Waging war on information warfare

When it comes to information technology issues, Sen. Joe Lieberman may be best known for his ongoing crusade against violence and sex in video and computer games marketed to children.

The Connecticut Democrat has made advocacy of decency one of the pillars of his political career, from co-sponsoring legislation in 1995 to require V-chips in television sets so parents can block objectionable programming, to his 1998 speech on the Senate floor expressing "deep disappointment and personal anger" about President Clinton's liaison with White House intern Monica Lewinsky. Each year since 1995, Lieberman and the National Institute on Media and the Family have issued a video and computer game report card and urged manufacturers and marketers to exercise greater restraint.

Lieberman's involvement with information technology has broadened in recent years. In 1999, as a senior member of the Senate Armed Services Committee, Lieberman urged his committee colleagues to pay more attention to the emerging threat of information warfare.

More recently, Lieberman's interest has turned toward e-government. In May 2000, Lieberman teamed with Sen. Fred Thompson (R-Tenn.) to launch an online "experiment in interactive legislation."

Through a Web site, the E-Government Project (www.senate.gov/~gov_affairs/ egov/), Lieberman and Thompson asked the public to comment on more than 40 issues related to e-government.

The site received scores of comments on subjects ranging from whether the government needs an IT "czar," to what sort of standards and protocols are needed so information can be structured and presented to a mass audience. Comments sent to the Web site helped guide the drafting of the E-Government Act of 2001, according to Lieberman staffers.

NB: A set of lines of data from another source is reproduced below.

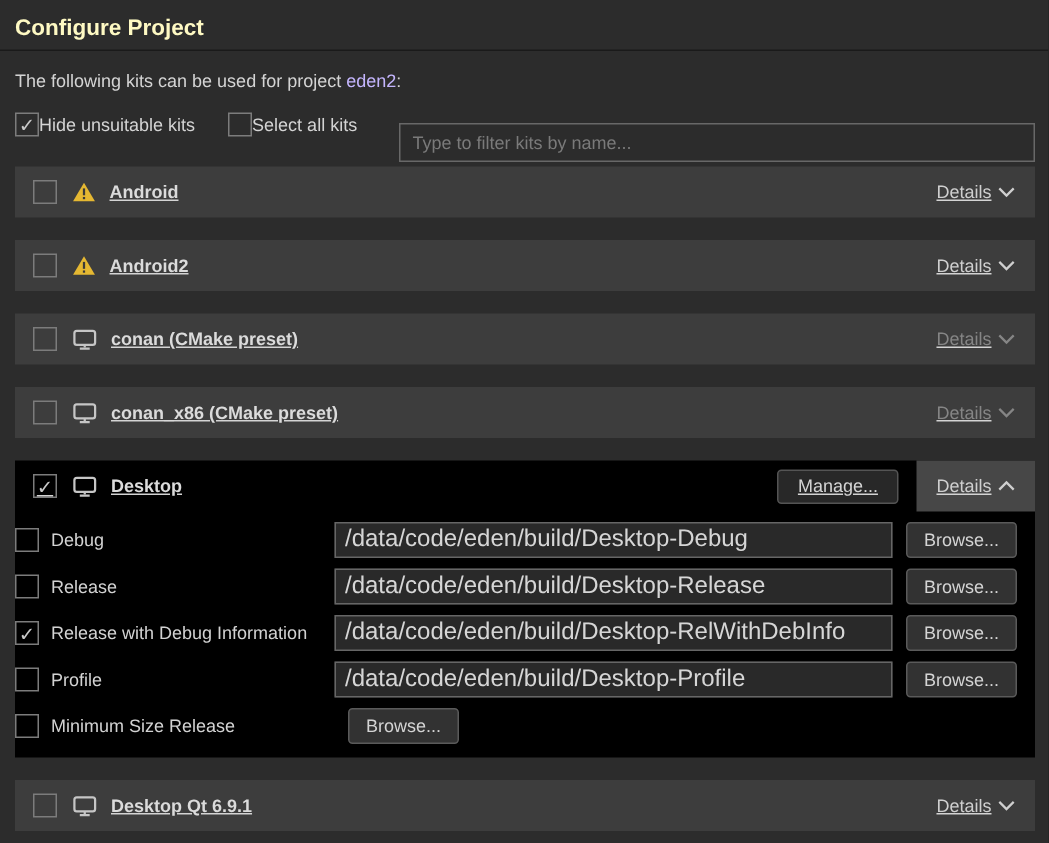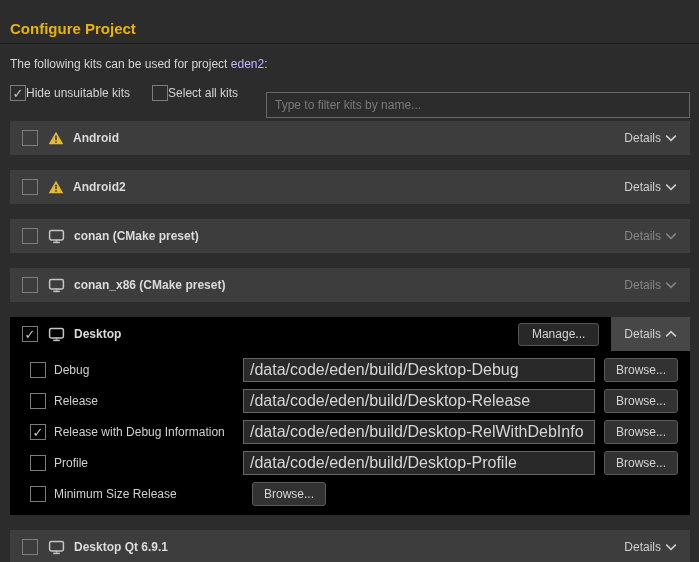"Configure Project" .title { color: #eab308 -> #fef9c3; margin-top: 10px -> none }
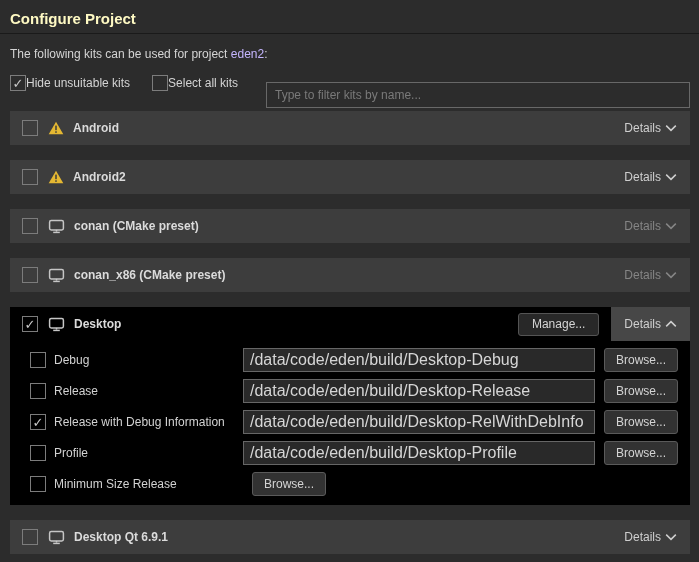"Android" .kit-row { text-decoration: none -> underline }
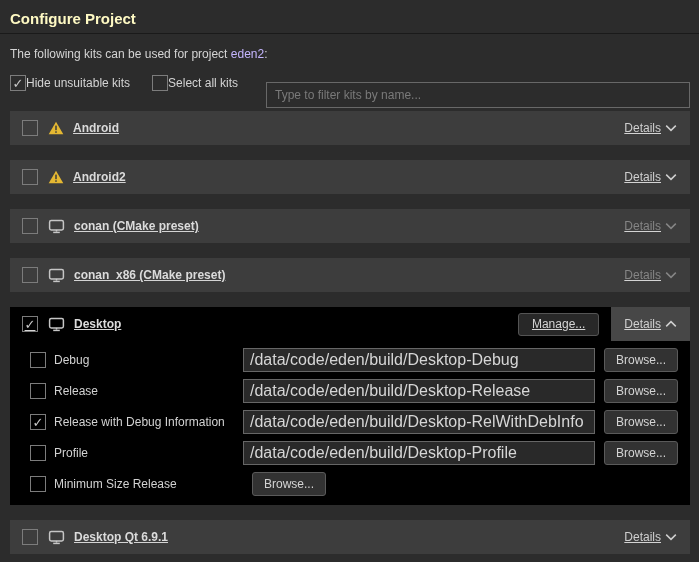"Debug" .config-row { margin: 7px 12px 0 20px -> 7px 12px 0 0 }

During the past year, Lieberman has frequently touted e-government's benefits, citing Web sites that make it easy to register vehicles, apply for student loans and bid on government projects. Last summer and fall, when he was a candidate for vice president, Lieberman plugged the Internet as an easy way for supporters to make campaign contributions.

Overall, however, the senator rates e-government at the federal level as "inconsistent, and particularly slow when interagency or intergovernmental coordination is needed."

Lieberman is not a technologist by training. Born in Stamford, Conn., in 1942, he is a Yale University-trained lawyer. He was a state senator for 10 years beginning in 1971, and became Connecticut's attorney general in 1982. He was elected to the Senate in 1988.